Communication Backends

BackendDescription
MPIA full-featured and mature distributed communications library
RINGRing all reduce and all gather over TCP sockets. Always available and usually faster than MPI
JACCLLow latency communication with RDMA over thunderbolt. Necessary for things like tensor parallelism
NCCLThe backend of choice for CUDA environments

Getting Started

A distributed program in MLX is as simple as:
import mlx.core as mx

world = mx.distributed.init()
x = mx.distributed.all_sum(mx.ones(10))
print(world.rank(), x)
The program above sums the array mx.ones(10) across all distributed processes. However, when this script is run with python, only one process is launched and no distributed communication takes place. Namely, all operations in mx.distributed are noops when the distributed group has a size of one.
This property allows us to avoid code that checks if we are in a distributed setting:
import mlx.core as mx

x = ...
world = mx.distributed.init()
# No need for the check - we can simply do x = mx.distributed.all_sum(x)
if world.size() > 1:
    x = mx.distributed.all_sum(x)

Running Distributed Programs

MLX provides mlx.launch, a helper script to launch distributed programs.
1
Run locally with 4 processes
2
mlx.launch -n 4 my_script.py
3
Output:
4
3 array([4, 4, 4, ..., 4, 4, 4], dtype=float32)
2 array([4, 4, 4, ..., 4, 4, 4], dtype=float32)
1 array([4, 4, 4, ..., 4, 4, 4], dtype=float32)
0 array([4, 4, 4, ..., 4, 4, 4], dtype=float32)
5
Run on remote hosts
6
mlx.launch --hosts ip1,ip2,ip3,ip4 my_script.py

Selecting Backend

You can select the backend you want to use when calling mx.distributed.init() by passing one of {'any', 'ring', 'jaccl', 'mpi', 'nccl'}. When passing any, MLX will try all available backends. If they all fail, then a singleton group is created.
After a distributed backend is successfully initialized, init() will return the same backend if called without arguments or with backend set to any.
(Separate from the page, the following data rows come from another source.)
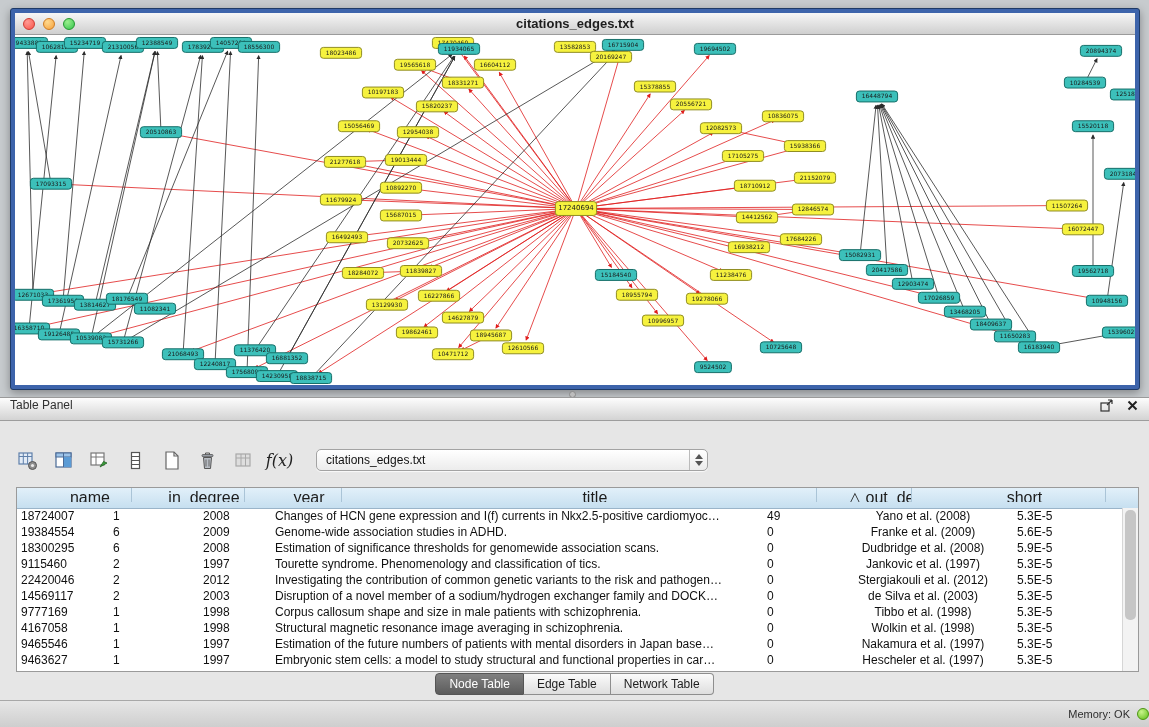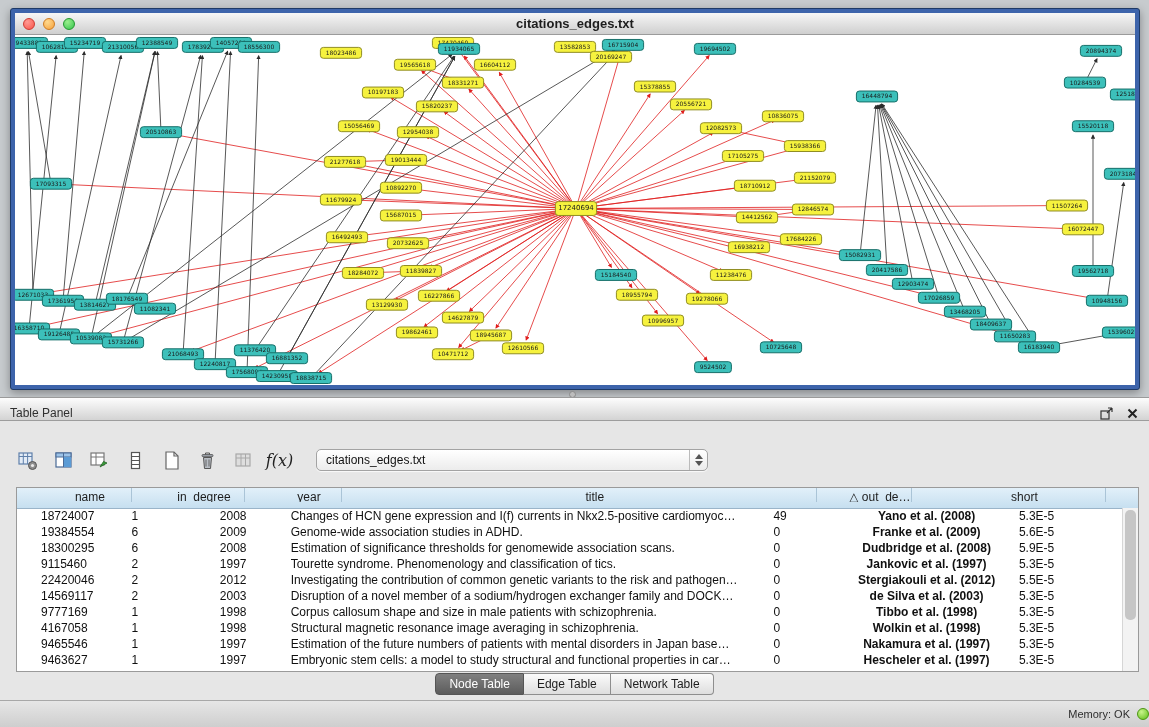"Table Panel" .panel-header { align-items: flex-end -> flex-start }
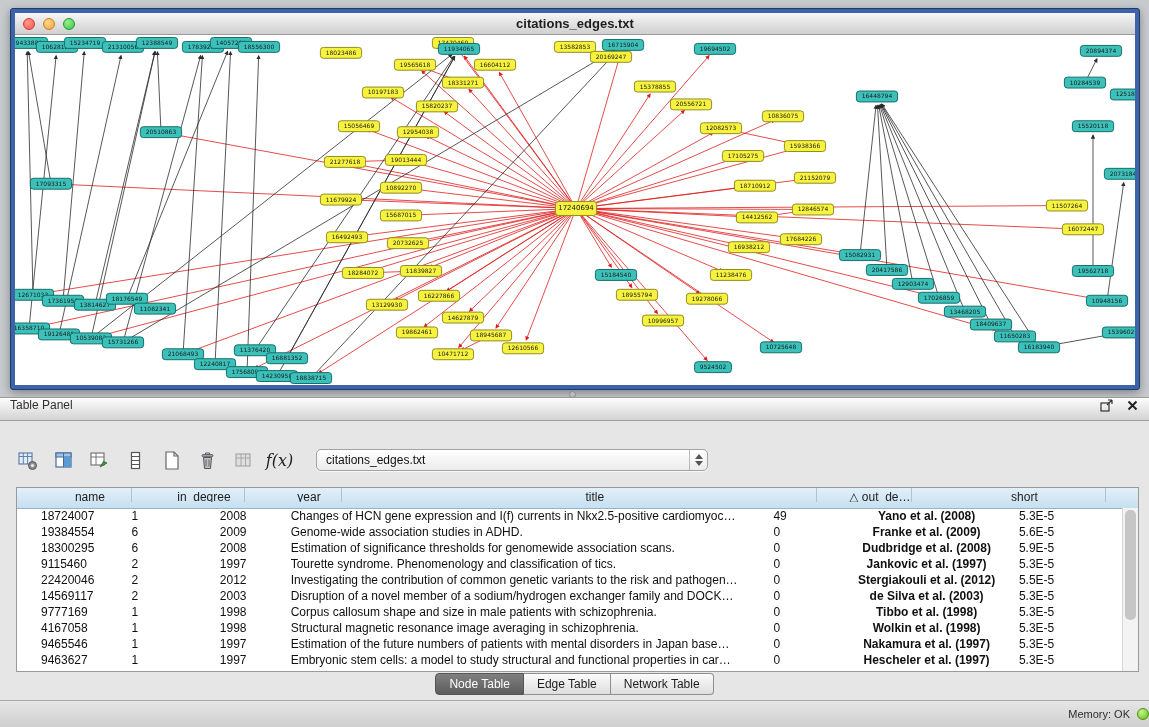"name" .thcell { font-size: 12px -> 16px }
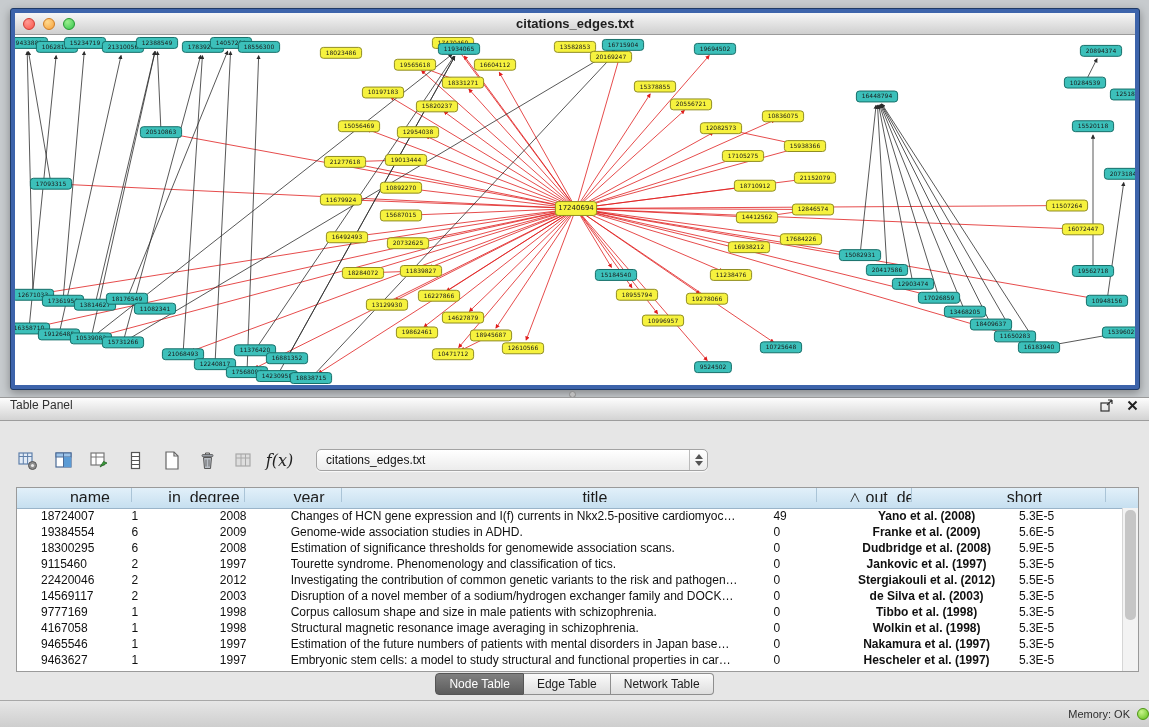"18724007" .trow { padding-left: 20px -> none }
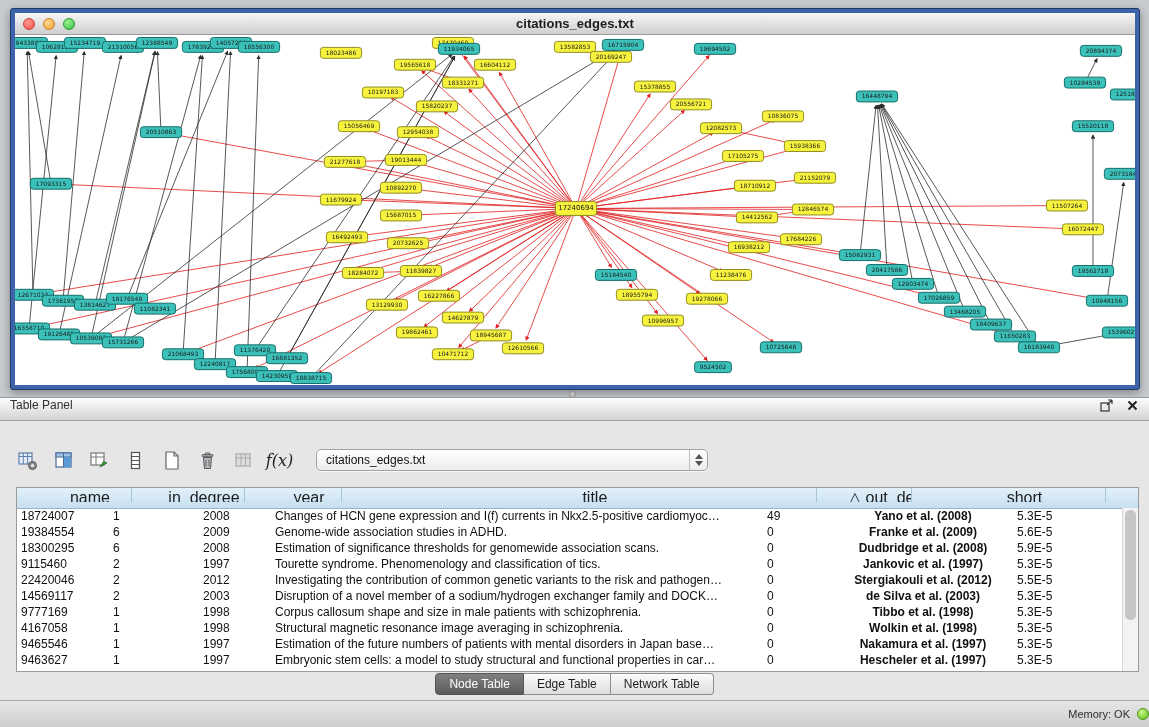"Yano et al. (2008)" .tcell.c5 { font-weight: bold -> none }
Backend Initialization Examples

# Case 1: Initialize MPI regardless if it was possible to initialize the ring backend
world = mx.distributed.init(backend="mpi")
world2 = mx.distributed.init()  # subsequent calls return the MPI backend!

# Case 2: Initialize any backend
world = mx.distributed.init(backend="any")  # equivalent to no arguments
world2 = mx.distributed.init()  # same as above

# Case 3: Initialize both backends at the same time
world_mpi = mx.distributed.init(backend="mpi")
world_ring = mx.distributed.init(backend="ring")
world_any = mx.distributed.init()  # same as MPI because it was initialized first!

Getting Started with Ring

The ring backend does not depend on any third party library so it is always available. It uses TCP sockets so the nodes need to be reachable via a network. As the name suggests, the nodes are connected in a ring which means that rank 1 can only communicate with rank 0 and rank 2, rank 2 only with rank 1 and rank 3, and so on.
As a result, send() and recv() with arbitrary sender and receiver are not supported in the ring backend.

Defining a Ring

The easiest way to define and use a ring is via a JSON hostfile and the mlx.launch helper script. For each node, one defines a hostname to ssh into to run commands on this node and one or more IPs that this node will listen to for connections. For example, the hostfile below defines a 4 node ring. hostname1 will be rank 0, hostname2 rank 1, etc.
[
    {"ssh": "hostname1", "ips": ["123.123.123.1"]},
    {"ssh": "hostname2", "ips": ["123.123.123.2"]},
    {"ssh": "hostname3", "ips": ["123.123.123.3"]},
    {"ssh": "hostname4", "ips": ["123.123.123.4"]}
]
Running mlx.launch --hostfile ring-4.json my_script.py will ssh into each node, run the script which will listen for connections in each of the provided IPs.

Thunderbolt Ring

Although the ring backend can have benefits over MPI even for Ethernet, its main purpose is to use Thunderbolt rings for higher bandwidth communication. Setting up such thunderbolt rings can be done manually, but is a relatively tedious process. To simplify this, we provide the utility mlx.distributed_config. To use mlx.distributed_config, your computers need to be accessible by ssh via Ethernet or Wi-Fi. Subsequently, connect them via thunderbolt cables and then call the utility as follows:
mlx.distributed_config --verbose --hosts host1,host2,host3,host4 --backend ring
By default, the script will attempt to discover the thunderbolt ring and provide you with the commands to configure each node as well as the hostfile.json to use with mlx.launch. If password-less sudo is available on the nodes, then --auto-setup can be used to configure them automatically.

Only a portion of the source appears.